AVAILABLE DATA -
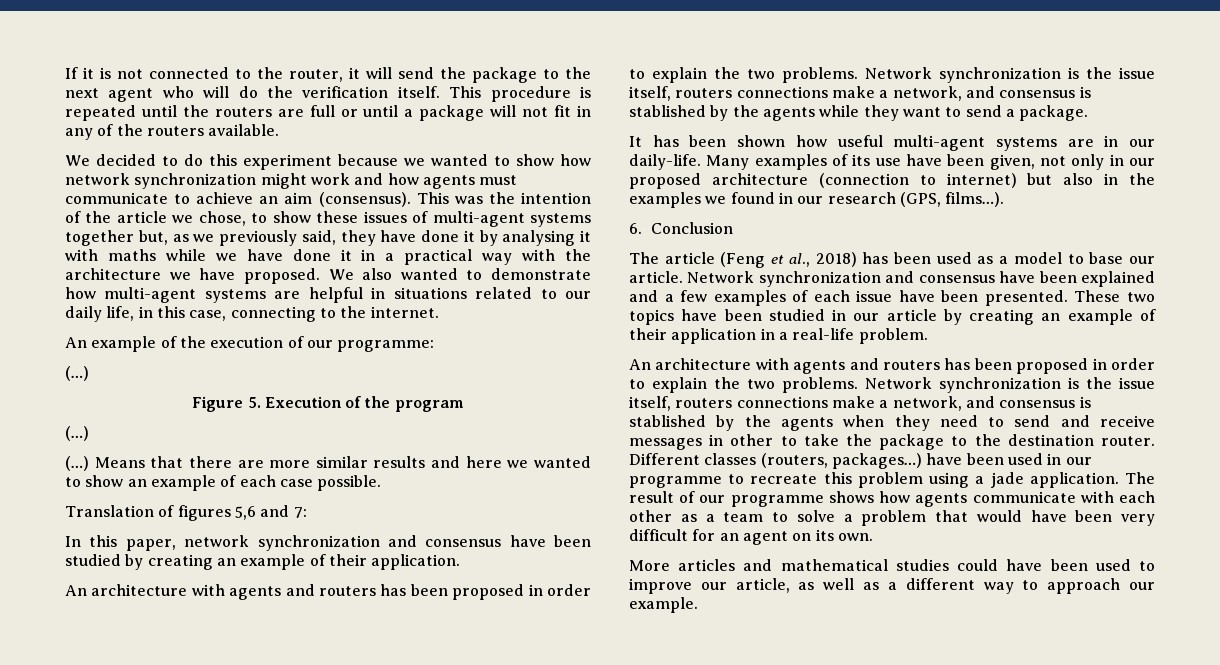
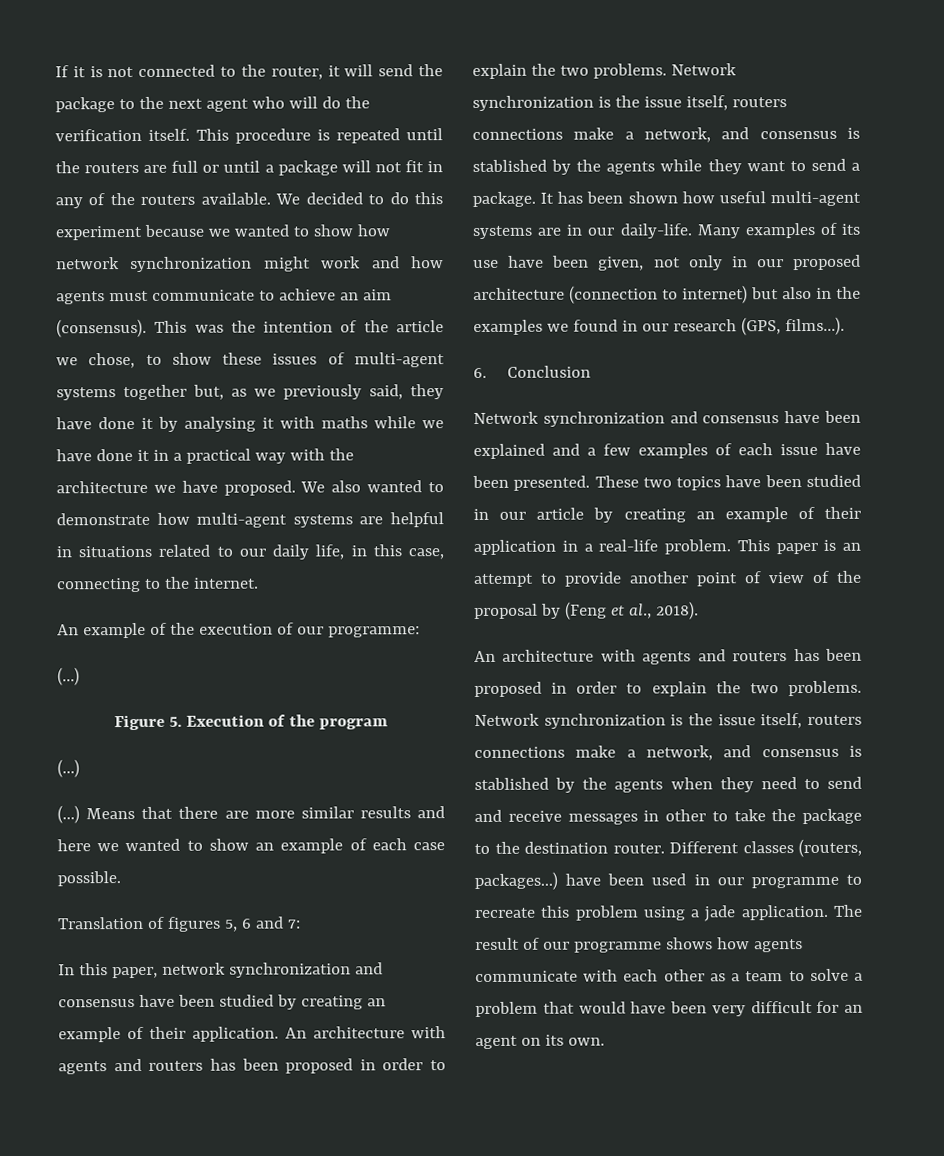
- This procedure is repeated until the routers are full or until a package will not fit in any of the routers available.
- We decided to do this experiment because we wanted to show how network synchronization might work and how agents must communicate to achieve an aim (consensus).
+ This procedure is repeated until the routers are full or until a package will not fit in any of the routers available. We decided to do this experiment because we wanted to show how network synchronization might work and how agents must communicate to achieve an aim (consensus).
- Translation of figures 5,6 and 7:
+ Translation of figures 5, 6 and 7:
- In this paper, network synchronization and consensus have been studied by creating an example of their application.
- An architecture with agents and routers has been proposed in order to explain the two problems.
+ In this paper, network synchronization and consensus have been studied by creating an example of their application. An architecture with agents and routers has been proposed in order to explain the two problems.
- Network synchronization is the issue itself, routers connections make a network, and consensus is stablished by the agents while they want to send a package.
- It has been shown how useful multi-agent systems are in our daily-life.
+ Network synchronization is the issue itself, routers connections make a network, and consensus is stablished by the agents while they want to send a package. It has been shown how useful multi-agent systems are in our daily-life.
- The article (Feng et al., 2018) has been used as a model to base our article.
+ This paper is an attempt to provide another point of view of the proposal by (Feng et al., 2018).
- More articles and mathematical studies could have been used to improve our article, as well as a different way to approach our example.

WHAT TO DO -
Search the data for the string "communicate" and say how many lines include it, giving only the number.

WRITTEN SOLUTION -
2